Information for the public

Information for families and carers

It can be difficult if a member of your family or someone you are a carer for has a drinking problem. However, families and carers can play an important part in supporting a person who misuses alcohol and helping them to stay alcohol-free after treatment. If your family member or friend has a drinking problem, their GP or other care staff should ask them whether they would like you to be involved in their care.

If your family member or friend agrees, you should be given information on alcohol misuse and on how you can support them throughout treatment. For example, you might be able to support them when taking their medication and you may also be involved in their psychological treatment. However, care staff should respect their privacy if they would prefer not to have anyone else involved in their treatment or would prefer to keep certain details private. Care staff should also respect your privacy.

As a family member or carer, you may need help and support yourself. Care staff should ask you about the effect of the person's drinking problem on you and other family members (including children and their education and relationships). They should give you advice and information about this. Anyone with a caring role has the right to a carer's assessment.

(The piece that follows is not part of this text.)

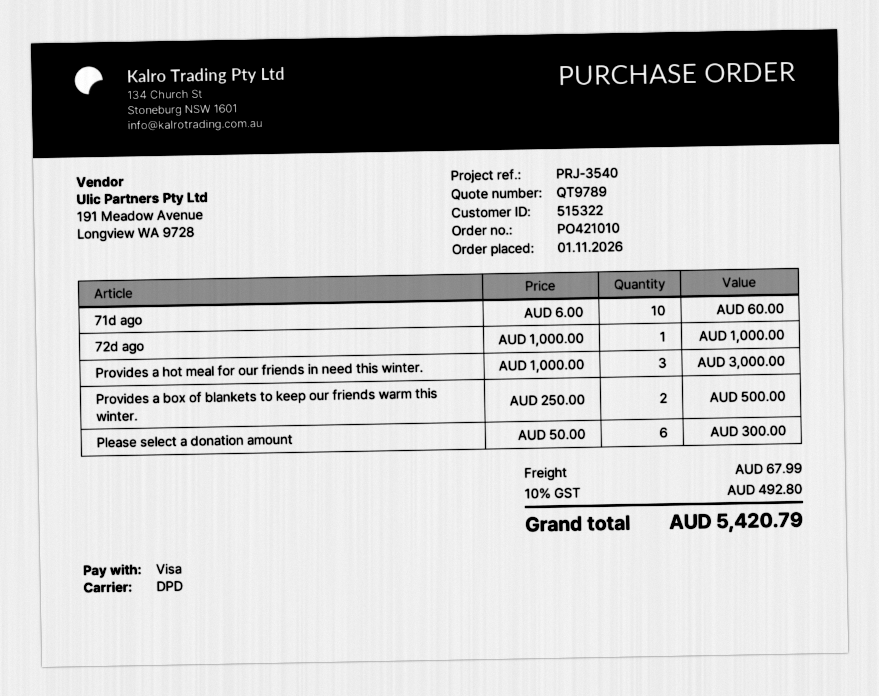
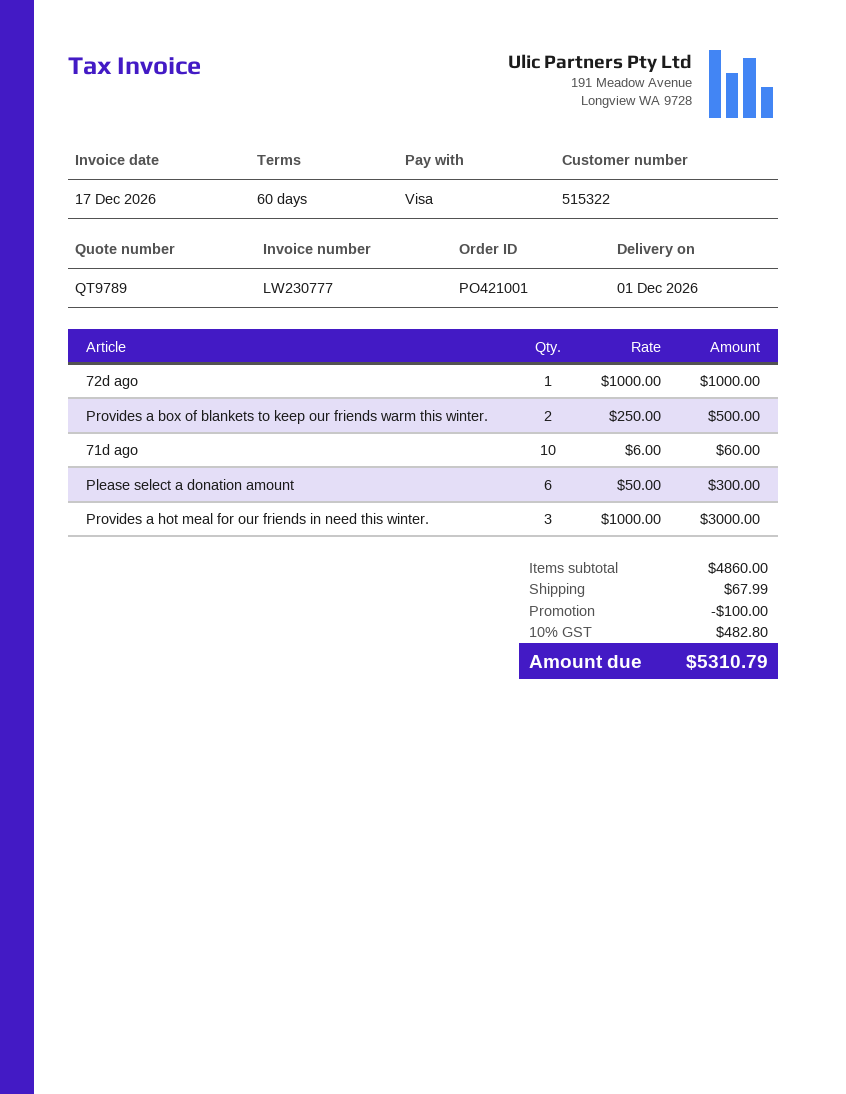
order number: PO421010 -> PO421001
discount: none -> 100.00
tax: 10% = 492.80 -> 10% = 482.80
total: 5420.79 -> 5310.79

Care staff should ask you about your needs and those of other family members, and should offer you services to help. These may include:

  • providing self-help materials (where you work through a self-help manual with the help of staff)

  • support groups, for example self-help groups specifically for families and carers of people with a drinking problem.

If these do not help, you may be offered family meetings to:

  • give you further information and education about drinking problems

  • help you to identify types of stress related to the drinking problem

  • help you to develop ways of coping.

Information for families and carers of children and young people with a drinking problem

This information covers the care and treatment that children and young people (aged 10–17 years) should be offered for drinking problems, described in treatments for children and young people. When your child is first seen by care staff, you may be asked about your child's drinking and behaviour so they can offer your child the most suitable treatment. The treatments for drinking problems for children and young people include planned alcohol withdrawal and psychological treatments, some of which involve all the family. Treatment should be provided in a centre that specialises in mental health problems in children and young people.

Information for families and carers of people with Wernicke–Korsakoff syndrome

Wernicke–Korsakoff syndrome is a serious long-term condition caused by a lack of thiamine (vitamin B1), which harms the brain and nervous system (see treatments for other health problems).

People who have Wernicke–Korsakoff syndrome may be offered a place in a supported independent living environment if they have mild symptoms, or a place with 24-hour supportive care if they have moderate or severe symptoms. The environment should be adapted to their needs and should support them in staying alcohol-free.

Questions for family members, friends or carers to ask

  • Can you give me some information about treatments for alcohol misuse?

  • Are you able to tell me about the treatment my family member or friend is having?

  • What can I do to support my family member or friend?

  • What does planned withdrawal from alcohol involve and how can I support my family member or friend?

  • Will I be asked to join my family member or friend in psychological treatment? If so, what will this involve?

  • Can you give me any information about specialist support for families and carers, such as helplines and help during a crisis?

  • What help is available if my family member or friend develops Wernicke–Korsakoff syndrome?